**What needs to be done**
Print the records below exactly. Omit every picture.

**Supplied records**
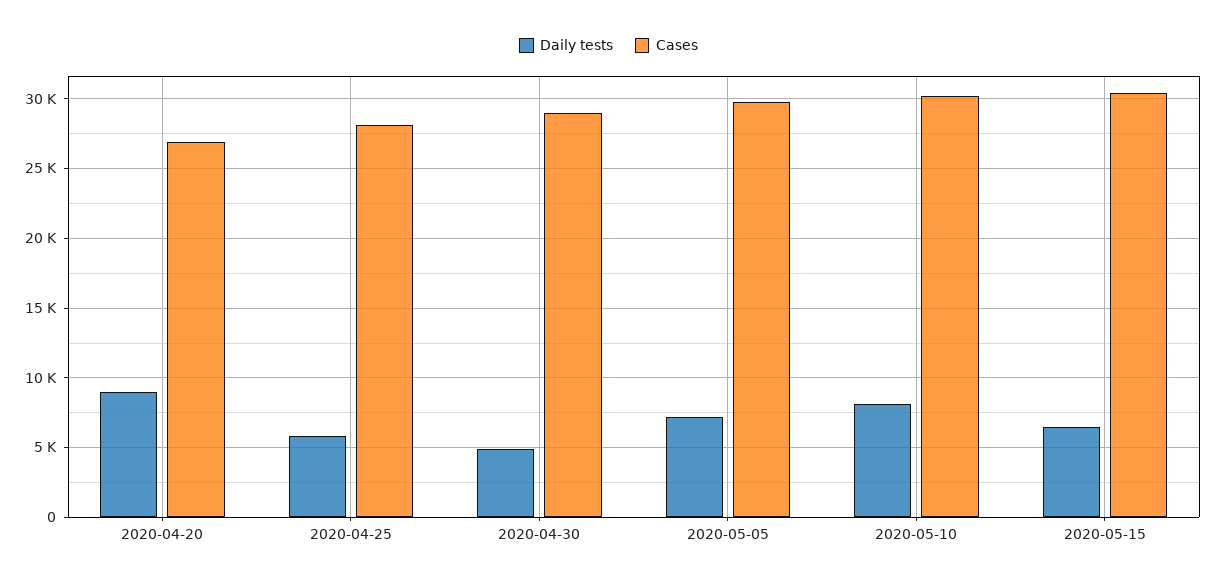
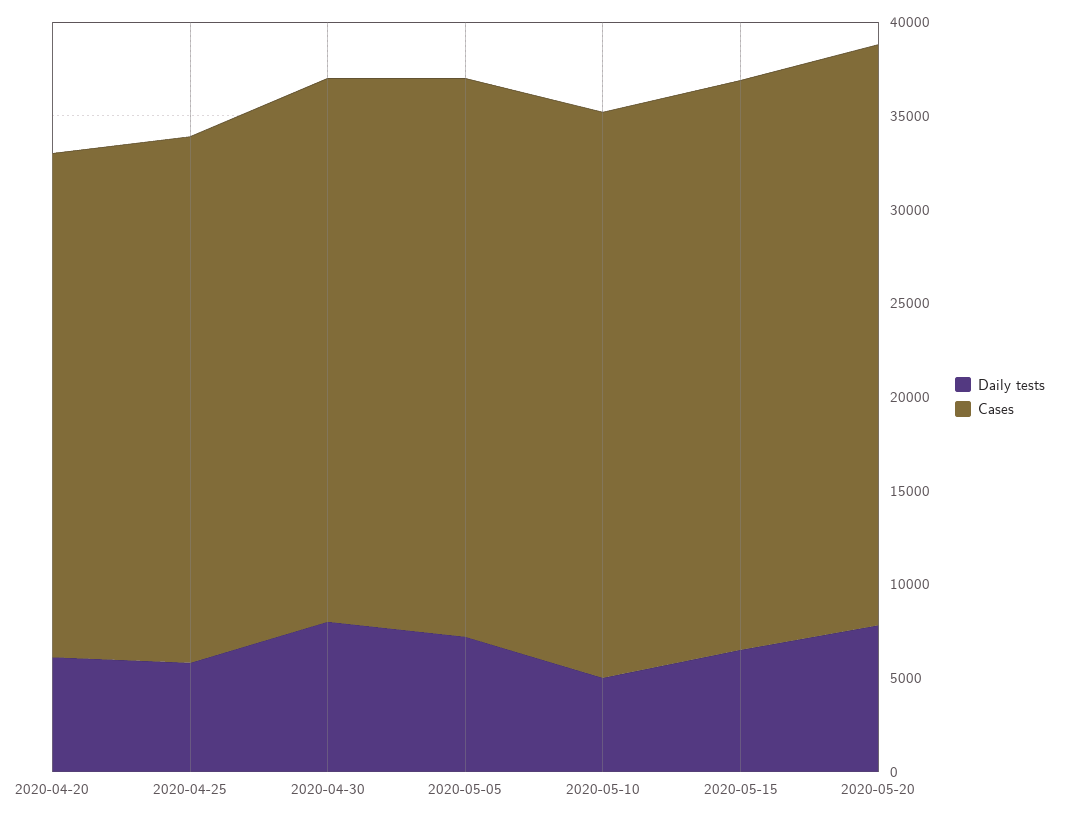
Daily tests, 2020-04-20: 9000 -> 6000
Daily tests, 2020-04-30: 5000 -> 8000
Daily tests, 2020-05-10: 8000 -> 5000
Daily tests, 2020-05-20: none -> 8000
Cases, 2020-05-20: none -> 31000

**Answer space**
Daily tests, 2020-04-20: 9000 -> 6000
Daily tests, 2020-04-30: 5000 -> 8000
Daily tests, 2020-05-10: 8000 -> 5000
Daily tests, 2020-05-20: none -> 8000
Cases, 2020-05-20: none -> 31000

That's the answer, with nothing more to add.